El esperado regreso del director de la aclamada El desconocido del lago se salda con una curiosa propuesta de tintes surrealistas en la que un escritor en busca de inspiración se integra en un universo al que no pertenece pero del que acabará aprovechando sus posibilidades cual lobo que acecha a un rebaño. Guiraudie repite algunas de las señas que le hicieron famoso en su anterior trabajo, mostrando cuerpos desnudos y en actitud abiertamente sexual, a los que esta vez añade un simpático parto en directo y un saludable encuentro sexual explícito entre personas de muy distinta edad. Pero al margen de estas licencias, encaminadas más a complacer a un público que quizás le demande eso que a provocar o escandalizar, aunque quizás solo pretenda introducir elementos de extrema naturalidad en la anquilosada narrativa cinematográfica convencional, la cinta interesa por las vicisitudes a las que se enfrenta su desorientado protagonista, quién sabe si un candidato a poblar las calles de los sintechos o a indagar sobre el espacio en el que poder encontrar la verdadera felicidad, independientemente de condiciones sexuales, edades o roles. Una serie de enigmas y retos a los que se enfrenta como reza su título, de pie y con la cabeza alta.
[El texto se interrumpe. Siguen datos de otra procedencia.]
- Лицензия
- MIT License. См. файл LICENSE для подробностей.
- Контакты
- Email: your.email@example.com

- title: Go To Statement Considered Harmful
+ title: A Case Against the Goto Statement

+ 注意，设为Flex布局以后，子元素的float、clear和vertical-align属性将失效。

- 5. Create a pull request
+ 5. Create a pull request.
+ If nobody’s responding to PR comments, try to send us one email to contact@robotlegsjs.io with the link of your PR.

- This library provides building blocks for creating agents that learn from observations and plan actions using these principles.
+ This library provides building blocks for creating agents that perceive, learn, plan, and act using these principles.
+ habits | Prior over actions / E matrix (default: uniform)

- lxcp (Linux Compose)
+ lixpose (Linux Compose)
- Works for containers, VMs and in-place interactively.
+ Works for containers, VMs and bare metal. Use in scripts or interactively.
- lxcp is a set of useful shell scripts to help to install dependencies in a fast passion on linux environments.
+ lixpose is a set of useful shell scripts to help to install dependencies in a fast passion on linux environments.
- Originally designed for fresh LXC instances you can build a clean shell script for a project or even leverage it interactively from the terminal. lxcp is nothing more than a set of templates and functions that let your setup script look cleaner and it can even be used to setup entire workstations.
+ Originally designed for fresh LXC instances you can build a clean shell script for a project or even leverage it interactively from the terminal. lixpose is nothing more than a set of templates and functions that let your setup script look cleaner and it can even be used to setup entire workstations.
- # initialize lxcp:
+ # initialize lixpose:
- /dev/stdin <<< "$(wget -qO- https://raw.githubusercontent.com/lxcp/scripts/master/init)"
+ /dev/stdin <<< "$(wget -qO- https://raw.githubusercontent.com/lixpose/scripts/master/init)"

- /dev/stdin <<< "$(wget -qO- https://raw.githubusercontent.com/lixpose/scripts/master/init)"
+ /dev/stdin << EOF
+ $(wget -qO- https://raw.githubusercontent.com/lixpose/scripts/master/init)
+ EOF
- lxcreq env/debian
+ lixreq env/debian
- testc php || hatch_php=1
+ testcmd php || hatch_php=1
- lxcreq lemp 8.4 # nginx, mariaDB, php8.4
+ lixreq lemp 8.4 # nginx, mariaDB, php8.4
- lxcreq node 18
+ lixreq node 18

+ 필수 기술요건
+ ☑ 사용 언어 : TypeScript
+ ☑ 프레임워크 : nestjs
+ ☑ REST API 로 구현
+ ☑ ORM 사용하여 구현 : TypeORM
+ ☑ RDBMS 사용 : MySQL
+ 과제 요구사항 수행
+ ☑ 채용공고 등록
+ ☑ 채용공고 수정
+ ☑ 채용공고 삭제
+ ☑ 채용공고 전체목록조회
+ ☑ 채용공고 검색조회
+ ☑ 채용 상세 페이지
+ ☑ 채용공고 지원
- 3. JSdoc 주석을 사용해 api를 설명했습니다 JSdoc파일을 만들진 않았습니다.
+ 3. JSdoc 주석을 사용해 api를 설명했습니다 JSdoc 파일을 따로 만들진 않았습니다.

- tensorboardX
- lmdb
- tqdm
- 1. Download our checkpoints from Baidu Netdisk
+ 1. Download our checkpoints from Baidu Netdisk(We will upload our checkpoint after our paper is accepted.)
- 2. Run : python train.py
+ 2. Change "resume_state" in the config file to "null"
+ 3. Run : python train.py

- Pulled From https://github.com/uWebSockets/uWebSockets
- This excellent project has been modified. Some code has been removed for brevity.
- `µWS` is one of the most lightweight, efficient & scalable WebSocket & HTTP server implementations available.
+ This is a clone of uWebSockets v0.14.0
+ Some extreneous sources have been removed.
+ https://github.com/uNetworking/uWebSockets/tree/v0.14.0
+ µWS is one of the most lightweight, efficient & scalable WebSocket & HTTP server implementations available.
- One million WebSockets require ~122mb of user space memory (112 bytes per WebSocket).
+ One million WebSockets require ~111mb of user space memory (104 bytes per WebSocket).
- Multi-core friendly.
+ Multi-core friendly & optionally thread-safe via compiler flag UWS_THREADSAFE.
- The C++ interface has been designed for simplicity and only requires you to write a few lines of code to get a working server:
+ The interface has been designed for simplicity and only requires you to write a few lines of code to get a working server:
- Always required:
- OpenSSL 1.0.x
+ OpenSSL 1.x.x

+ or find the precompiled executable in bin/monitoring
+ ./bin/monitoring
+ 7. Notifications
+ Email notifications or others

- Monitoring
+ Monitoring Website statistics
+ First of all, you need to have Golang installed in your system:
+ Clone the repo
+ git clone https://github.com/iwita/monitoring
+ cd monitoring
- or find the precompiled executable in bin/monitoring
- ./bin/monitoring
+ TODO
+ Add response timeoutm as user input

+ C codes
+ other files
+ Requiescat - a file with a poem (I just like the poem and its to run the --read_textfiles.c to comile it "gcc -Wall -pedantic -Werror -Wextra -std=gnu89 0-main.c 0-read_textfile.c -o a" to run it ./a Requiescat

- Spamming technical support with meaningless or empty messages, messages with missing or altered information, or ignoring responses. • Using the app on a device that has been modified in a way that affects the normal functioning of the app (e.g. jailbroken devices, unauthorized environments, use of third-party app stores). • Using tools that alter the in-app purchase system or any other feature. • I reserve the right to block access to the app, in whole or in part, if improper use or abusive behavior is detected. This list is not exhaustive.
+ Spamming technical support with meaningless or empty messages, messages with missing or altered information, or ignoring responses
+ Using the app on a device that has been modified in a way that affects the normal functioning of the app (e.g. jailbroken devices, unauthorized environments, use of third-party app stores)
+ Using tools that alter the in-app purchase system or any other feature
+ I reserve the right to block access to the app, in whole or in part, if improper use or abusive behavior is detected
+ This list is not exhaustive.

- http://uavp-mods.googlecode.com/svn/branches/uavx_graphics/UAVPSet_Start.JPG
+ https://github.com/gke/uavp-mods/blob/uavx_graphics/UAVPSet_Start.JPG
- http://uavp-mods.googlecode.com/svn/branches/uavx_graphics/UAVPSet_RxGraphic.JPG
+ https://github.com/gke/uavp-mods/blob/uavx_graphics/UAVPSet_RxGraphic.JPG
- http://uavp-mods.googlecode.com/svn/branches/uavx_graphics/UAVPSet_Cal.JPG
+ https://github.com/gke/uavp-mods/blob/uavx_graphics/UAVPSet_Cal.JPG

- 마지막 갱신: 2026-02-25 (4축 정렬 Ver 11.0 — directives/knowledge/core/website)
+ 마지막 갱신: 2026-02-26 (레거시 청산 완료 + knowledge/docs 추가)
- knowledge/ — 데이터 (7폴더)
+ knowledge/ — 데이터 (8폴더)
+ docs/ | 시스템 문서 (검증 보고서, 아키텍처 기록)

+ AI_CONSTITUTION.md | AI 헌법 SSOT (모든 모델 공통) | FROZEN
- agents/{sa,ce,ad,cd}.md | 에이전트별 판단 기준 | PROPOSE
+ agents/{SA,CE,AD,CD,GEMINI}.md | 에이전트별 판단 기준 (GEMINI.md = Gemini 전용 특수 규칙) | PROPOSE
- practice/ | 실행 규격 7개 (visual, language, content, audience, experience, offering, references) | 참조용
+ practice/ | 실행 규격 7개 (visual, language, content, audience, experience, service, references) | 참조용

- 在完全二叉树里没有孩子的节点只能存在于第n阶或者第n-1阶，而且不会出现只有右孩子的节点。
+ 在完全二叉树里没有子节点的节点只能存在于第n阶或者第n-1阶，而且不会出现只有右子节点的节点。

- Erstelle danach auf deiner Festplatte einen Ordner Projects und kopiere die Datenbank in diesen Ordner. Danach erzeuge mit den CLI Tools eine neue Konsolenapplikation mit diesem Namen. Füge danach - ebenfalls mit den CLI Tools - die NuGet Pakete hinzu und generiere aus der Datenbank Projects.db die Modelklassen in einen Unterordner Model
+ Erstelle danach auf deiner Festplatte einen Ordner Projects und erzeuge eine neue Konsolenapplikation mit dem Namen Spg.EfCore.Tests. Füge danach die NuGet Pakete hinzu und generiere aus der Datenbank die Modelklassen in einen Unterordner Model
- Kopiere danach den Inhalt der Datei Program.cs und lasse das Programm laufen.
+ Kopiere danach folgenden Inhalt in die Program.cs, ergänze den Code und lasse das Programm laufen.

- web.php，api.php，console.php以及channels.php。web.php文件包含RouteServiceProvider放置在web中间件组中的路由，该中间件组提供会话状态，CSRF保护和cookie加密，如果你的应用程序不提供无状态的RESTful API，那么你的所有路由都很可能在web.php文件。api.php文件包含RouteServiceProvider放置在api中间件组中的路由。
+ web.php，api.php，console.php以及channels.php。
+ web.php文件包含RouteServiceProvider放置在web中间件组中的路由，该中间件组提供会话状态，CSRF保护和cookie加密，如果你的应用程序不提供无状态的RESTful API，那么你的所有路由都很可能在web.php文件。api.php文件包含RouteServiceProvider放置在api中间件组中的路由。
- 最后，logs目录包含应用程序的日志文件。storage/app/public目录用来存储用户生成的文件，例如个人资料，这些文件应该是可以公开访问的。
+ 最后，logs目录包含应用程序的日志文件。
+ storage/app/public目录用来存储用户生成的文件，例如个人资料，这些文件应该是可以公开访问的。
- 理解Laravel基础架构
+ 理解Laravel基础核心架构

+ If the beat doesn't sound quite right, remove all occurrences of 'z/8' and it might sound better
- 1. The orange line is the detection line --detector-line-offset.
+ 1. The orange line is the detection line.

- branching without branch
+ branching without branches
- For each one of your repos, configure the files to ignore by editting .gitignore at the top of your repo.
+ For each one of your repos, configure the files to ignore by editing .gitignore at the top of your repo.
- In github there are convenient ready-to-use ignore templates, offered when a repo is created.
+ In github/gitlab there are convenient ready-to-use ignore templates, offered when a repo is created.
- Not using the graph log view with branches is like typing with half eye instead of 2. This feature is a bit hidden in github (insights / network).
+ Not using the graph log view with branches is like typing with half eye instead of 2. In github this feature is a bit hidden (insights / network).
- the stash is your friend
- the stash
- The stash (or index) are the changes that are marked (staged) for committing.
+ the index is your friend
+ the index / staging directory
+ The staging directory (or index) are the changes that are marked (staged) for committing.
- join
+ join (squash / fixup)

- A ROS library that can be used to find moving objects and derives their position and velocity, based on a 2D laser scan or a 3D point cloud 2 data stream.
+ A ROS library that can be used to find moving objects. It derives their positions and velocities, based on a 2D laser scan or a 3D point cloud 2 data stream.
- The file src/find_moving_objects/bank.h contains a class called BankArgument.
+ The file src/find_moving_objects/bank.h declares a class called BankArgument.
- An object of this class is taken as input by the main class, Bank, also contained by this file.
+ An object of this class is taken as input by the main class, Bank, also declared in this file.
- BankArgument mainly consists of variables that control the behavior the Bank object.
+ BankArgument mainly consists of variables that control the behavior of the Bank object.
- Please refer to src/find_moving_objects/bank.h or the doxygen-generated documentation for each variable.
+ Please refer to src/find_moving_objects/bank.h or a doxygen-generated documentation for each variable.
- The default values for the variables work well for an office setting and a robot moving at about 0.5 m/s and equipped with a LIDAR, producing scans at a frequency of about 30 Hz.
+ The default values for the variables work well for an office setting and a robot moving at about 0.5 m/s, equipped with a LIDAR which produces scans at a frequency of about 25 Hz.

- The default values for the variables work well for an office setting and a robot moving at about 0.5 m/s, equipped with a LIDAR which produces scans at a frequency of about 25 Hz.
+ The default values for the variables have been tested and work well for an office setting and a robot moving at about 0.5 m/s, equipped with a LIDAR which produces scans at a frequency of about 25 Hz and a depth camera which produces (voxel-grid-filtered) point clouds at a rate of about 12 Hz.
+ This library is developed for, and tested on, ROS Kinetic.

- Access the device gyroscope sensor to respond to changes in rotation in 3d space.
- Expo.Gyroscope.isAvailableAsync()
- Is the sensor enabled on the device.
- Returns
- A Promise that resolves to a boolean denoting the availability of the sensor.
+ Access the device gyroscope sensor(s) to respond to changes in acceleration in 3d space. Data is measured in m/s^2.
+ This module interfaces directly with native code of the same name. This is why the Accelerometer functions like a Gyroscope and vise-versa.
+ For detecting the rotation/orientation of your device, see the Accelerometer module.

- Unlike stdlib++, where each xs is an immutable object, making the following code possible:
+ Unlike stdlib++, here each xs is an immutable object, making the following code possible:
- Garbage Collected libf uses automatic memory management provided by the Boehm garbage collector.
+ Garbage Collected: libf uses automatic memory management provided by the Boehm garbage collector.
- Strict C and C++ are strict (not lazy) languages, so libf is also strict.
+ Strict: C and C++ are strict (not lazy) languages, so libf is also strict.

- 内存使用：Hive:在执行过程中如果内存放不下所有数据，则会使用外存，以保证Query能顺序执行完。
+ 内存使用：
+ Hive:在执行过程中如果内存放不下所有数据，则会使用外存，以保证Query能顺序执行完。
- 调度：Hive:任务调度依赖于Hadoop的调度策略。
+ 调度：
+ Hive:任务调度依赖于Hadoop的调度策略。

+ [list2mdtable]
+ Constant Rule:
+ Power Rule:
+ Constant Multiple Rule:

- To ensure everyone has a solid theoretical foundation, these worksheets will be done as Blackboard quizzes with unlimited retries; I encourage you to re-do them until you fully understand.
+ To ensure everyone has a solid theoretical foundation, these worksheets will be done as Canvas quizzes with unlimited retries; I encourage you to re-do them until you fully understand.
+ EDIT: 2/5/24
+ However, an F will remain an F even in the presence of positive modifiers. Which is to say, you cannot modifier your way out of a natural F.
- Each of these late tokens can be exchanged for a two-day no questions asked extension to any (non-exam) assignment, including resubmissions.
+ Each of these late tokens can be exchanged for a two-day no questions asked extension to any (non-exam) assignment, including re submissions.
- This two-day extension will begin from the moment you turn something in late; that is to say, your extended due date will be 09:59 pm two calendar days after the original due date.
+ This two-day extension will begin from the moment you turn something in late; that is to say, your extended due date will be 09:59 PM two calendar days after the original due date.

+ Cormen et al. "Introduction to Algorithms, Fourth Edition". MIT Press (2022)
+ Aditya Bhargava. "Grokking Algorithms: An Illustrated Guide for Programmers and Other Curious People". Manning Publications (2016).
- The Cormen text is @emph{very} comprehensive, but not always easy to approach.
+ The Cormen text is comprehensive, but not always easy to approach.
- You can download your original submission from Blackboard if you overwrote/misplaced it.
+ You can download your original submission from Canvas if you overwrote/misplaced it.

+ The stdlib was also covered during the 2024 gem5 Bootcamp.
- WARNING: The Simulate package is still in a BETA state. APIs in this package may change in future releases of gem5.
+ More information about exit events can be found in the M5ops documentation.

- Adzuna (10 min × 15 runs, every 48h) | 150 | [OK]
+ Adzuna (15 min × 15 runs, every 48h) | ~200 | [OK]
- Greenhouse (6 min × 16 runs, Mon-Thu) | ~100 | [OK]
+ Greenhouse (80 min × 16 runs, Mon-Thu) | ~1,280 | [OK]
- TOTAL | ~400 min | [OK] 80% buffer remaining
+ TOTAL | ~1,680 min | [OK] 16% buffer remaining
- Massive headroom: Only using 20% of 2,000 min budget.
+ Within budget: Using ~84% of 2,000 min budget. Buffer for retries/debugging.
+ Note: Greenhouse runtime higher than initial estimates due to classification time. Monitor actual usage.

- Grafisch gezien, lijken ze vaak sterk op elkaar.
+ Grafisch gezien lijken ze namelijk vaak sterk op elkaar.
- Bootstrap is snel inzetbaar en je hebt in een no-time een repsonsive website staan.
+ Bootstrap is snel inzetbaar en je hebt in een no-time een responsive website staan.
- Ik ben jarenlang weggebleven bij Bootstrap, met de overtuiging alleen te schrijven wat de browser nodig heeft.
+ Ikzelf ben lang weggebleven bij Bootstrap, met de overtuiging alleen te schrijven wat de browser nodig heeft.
Lástima que el film funcione más por esa acumulación de disparates y posibles provocaciones, lo que deriva en una sana hilaridad, que por una narrativa fuerte y decidida que ilustre con ahínco ese cúmulo de ideas y sensaciones que pretende transmitir.

Crítica publicada en El Correo de Andalucía

SÓLO EL FIN DEL MUNDO Como para no salir corriendo

Título original: Juste la fin du monde
Francia-Canadá 2016 97 min.
Guión y dirección Xavier Dolan, según la obra de Jean-Luc Lagarce Fotografía André Turpin Música Gabriel Yared Intérpretes Gaspard Ulliel, Nathalie Baye, Vincent Cassel, Marion Cotillard, Léa Seydoux Estreno en el Festival de Cannes 19 mayo 2016; en Francia 21 septiembre 2016

Considerado casi desde el inicio de su carrera como el nuevo enfant terrible del cine en lengua francesa, Xavier Dolan demuestra con este título un progreso de madurez en su filmografía al que ya se acercaba con su anterior trabajo, Mommy, pero aún no se vislumbraba en otros anteriores como la muy aclamada Laurence Anyways. Aún le queda sin embargo camino por recorrer, no importa porque todavía es muy joven. Aquí adapta un texto teatral de Jean-Luc Lagarce que por su temática y ambiente recuerda mucho al universo de Tennessee Williams. Condición sexual y familia unidos por un calor sofocante (forzado con manchas de sudor, cabellos grasientos y brillo en la piel) y rencillas irreconciliables. Dolan provoca desde el primer momento la irritación más profunda a partir de unos personajes extremos, llenos de excesos y colmados de disparates. El texto no transmite tanto la irascibilidad del momento, un almuerzo familiar que se convierte en experiencia infernal gracias a reproches y traumas variados, como los rostros excelentemente manejados y radiografiados por el director. Es ahí donde más triunfa la empresa, a veces auxiliada por la hermosa música de Yared y otras directamente perjudicada por la misma, que machaca innecesariamente estados de ánimo palpables. Sin embargo en todo momento gravita la impostura de una situación enfermiza e inaguantable en la que cada personaje se muestra tan histérico como insoportable, lo que hace comprensible la huida que el protagonista (Gaspard Ulliel, el Yves Saint-Laurent de Bonello) realizó años atrás y su decisión en torno al motivo que le ha hecho regresar al hogar familiar. En el conjunto, por encima de una Marion Cotillard insegura a fuerza de tartamudeos, una Léa Seydoux de carácter cambiante y un Vincent Cassel desmadrado, brilla la composición de personaje que realiza Nathalie Baye, por mucho que las operaciones quirúrgicas la hayan transformado en clónica de otras celebridades como nuestra Concha Velasco. Gran Premio del Jurado en Cannes.